Our honeymoon in St. Lucia was epic on many levels. In some ways, that also included risks that many newlyweds probably wouldn’t attempt on their first vacation together out of the country. But James and I are the adventurous type, and perhaps this tendency only encourages a more healthy prayer life.

For starters, he decided to rent a car. That choice seems innocent enough until you consider that St. Lucians drive on the wrong side of the road. Well, to them it’s the correct side, but to us Americans, it’s wrong.

My heart did a little flip flop when we pulled away from the airport and started driving. Perhaps not helping were the crowded streets of Soufriere and the fact that the first intersection we encountered was more like a free-for-all since the street light didn’t work.

After that, our ride smoothed out, and James became a champ at wrong-side driving (with only minor reminders from yours truly to stay on the “other side”).

Perhaps now would be a good time to mention we rented a Chevy Spark. It’s a zippy little car, emphasis on little. My brother and I have a history of renting Sparks on our road trip adventures, which has been a fun experience, but this Spark didn’t know what it was in for when it got us honeymooners for passengers.

Narrow Streets, Drop-Offs, and Distressed Roads

The first few days, we managed to navigate the tunnel-like width of city streets and survive the bumpiest of winding mountain roads that hadn’t seen a grading machine, perhaps ever. James often honked the horn since there was zero visibility around some of the cliff corners.

We did fine, until our day-trip adventure from Soufriere to the capital of Castries. On the way back to our villa, we hit yet another rut, and about a minute later, something didn’t sound right.

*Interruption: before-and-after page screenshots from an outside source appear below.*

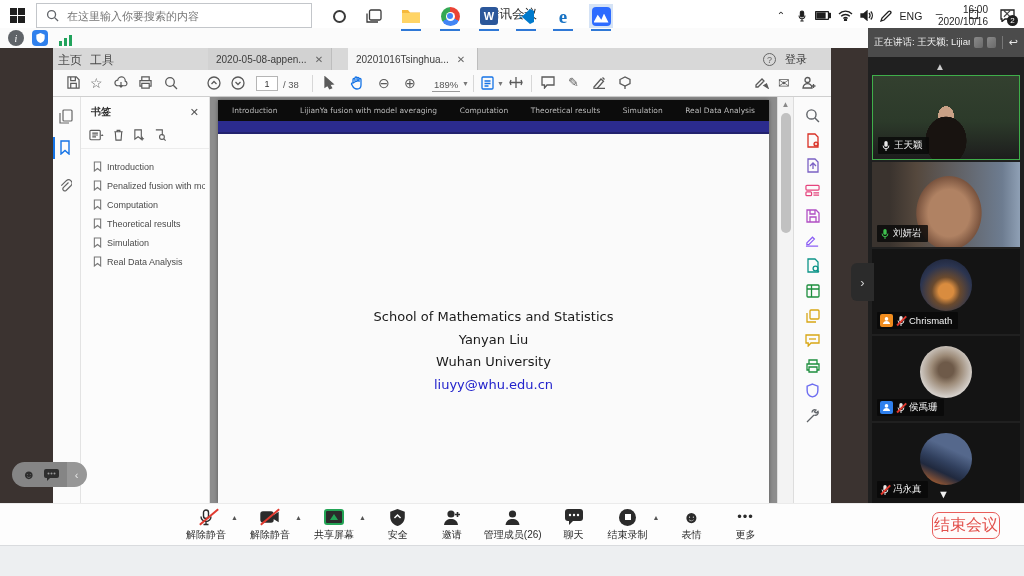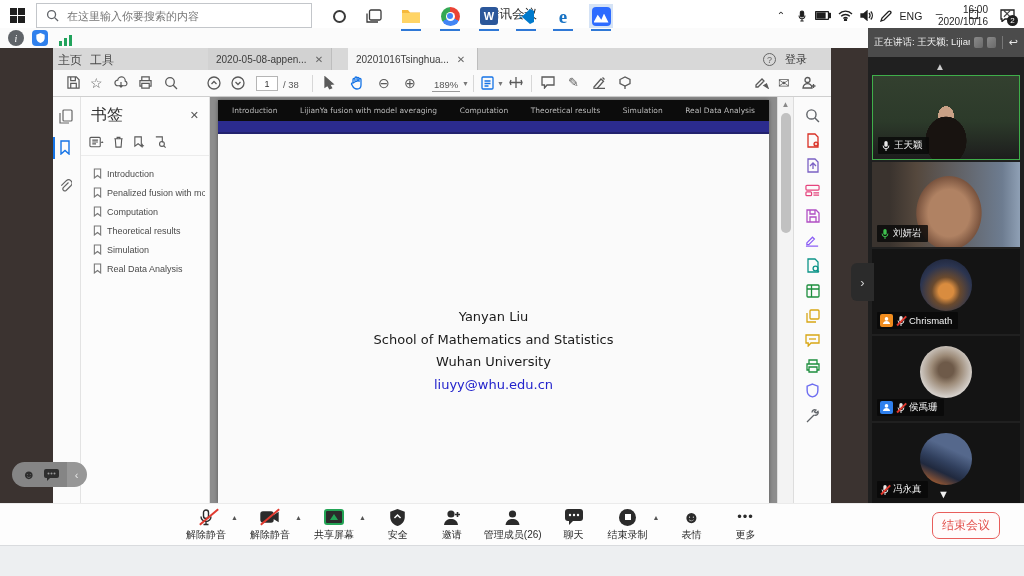--- a/index.html
+++ b/index.html
@@ -63,7 +63,7 @@
   #railsel{left:0;top:40px;width:2px;height:22px;background:#1473e6;}
   #bmpanel{left:28px;top:49px;width:129px;height:406px;background:#fcfcfc;border-right:1px solid #e0e0e0;}
   #bm-head{display:flex;justify-content:space-between;align-items:center;padding:8px 10px 6px;}
-  #bm-title{font-size:16px;color:#333;}
+  #bm-title{font-size:10px;color:#333;font-weight:bold;}
   #bm-close{color:#555;font-size:11px;}
   #bm-tools{display:flex;align-items:center;gap:9px;padding:4px 8px 7px;border-bottom:1px solid #ececec;color:#5a5a5a;}
   #bm-tools svg{stroke:#5a5a5a;fill:none;stroke-width:1.2;}

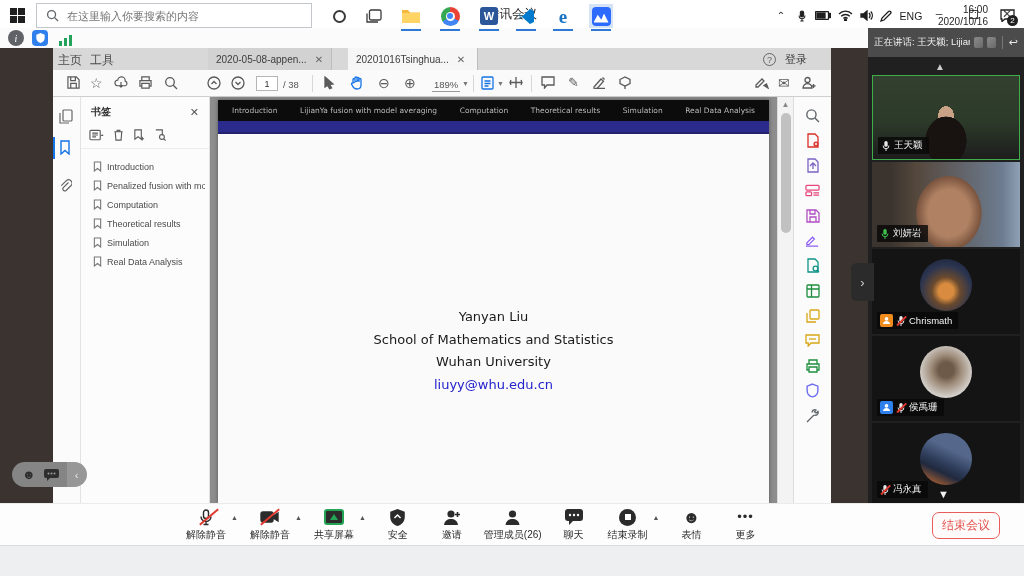--- a/index.html
+++ b/index.html
@@ -431,8 +431,8 @@
       </div>
       <div class="abs" id="slide-band"></div>
       <div class="abs" id="authorblk">
+        <div>School of Mathematics and Statistics</div>
         <div>Yanyan Liu</div>
-        <div>School of Mathematics and Statistics</div>
         <div>Wuhan University</div>
         <div id="email">liuyy@whu.edu.cn</div>
       </div>

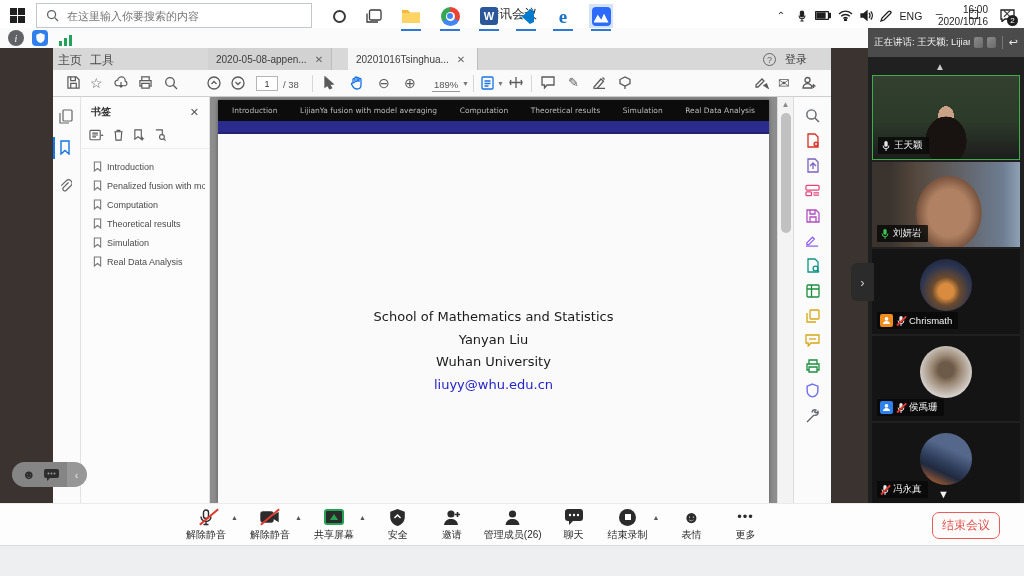--- a/index.html
+++ b/index.html
@@ -149,7 +149,7 @@
   #rec-stop-ic i{width:6px;height:6px;background:#fff;}
   #smiley{font-size:17px;line-height:17px;color:#2b2b2b;}
   #more-dots{font-size:13px;letter-spacing:1px;color:#2b2b2b;line-height:8px;}
-  #endbtn{right:24px;top:8px;width:68px;height:27px;border:1px solid #e85d5b;border-radius:7px;background:#fffbfb;color:#e2504c;font-size:12px;display:flex;align-items:center;justify-content:center;}
+  #endbtn{right:24px;top:8px;width:68px;height:27px;border:1px solid #e85d5b;border-radius:7px;background:#fffbfb;color:#e2504c;font-size:16px;display:flex;align-items:center;justify-content:center;}
 
   
   #taskbar{left:0;top:545px;width:1024px;height:31px;background:#edeff1;border-top:1px solid #d9dbde;z-index:8;}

I moaned. “I think we have a flat.”

James pulled off to the side. Now grant you, there really wasn’t a side, but at this point, there was a place where several other cars had parked on one side, basically creating a one-lane road. Right across from our resting place were the remains of an old junker car. We don’t believe in omens, but it was ironic.

“Well, I was going to teach you how to change a flat one day, so I guess today’s that day,” James said. How many girls can say they learned to do that on their honeymoon? 

After switching a healthy tire to the front and moving the donut to the back wheel, we resumed our journey.

Here’s the kicker: We till had three days left on our trip, and the roads weren’t improving overnight. We had no cell service and no AAA, not to mention no second spare.

Don’t Wait for a Flat to Pray

We definitely breathed extra prayers every time we left our villa. There was also this plunging dirt road to a waterfall we wanted to explore that probably was a bad idea for us to drive, but we did anyway. This is a funny story to tell now, but we seriously held our breath more than once.

Most of the time, we’re not in a foreign country whispering prayers every time we hit the road. However, what if we approached our every-day lives with the same sense of urgency? When we’re comfortable with our circumstances and everything seems smooth, we sometimes forget how much we need God. But here’s the bottom-line truth:

Just because we’re not driving on a donut doesn’t mean we need Jesus any less. (Click to Tweet) 

King David helps remind me of my constant need for Jesus at work in my life. Time and time again, his Psalms refocus my attention to my dependence on God.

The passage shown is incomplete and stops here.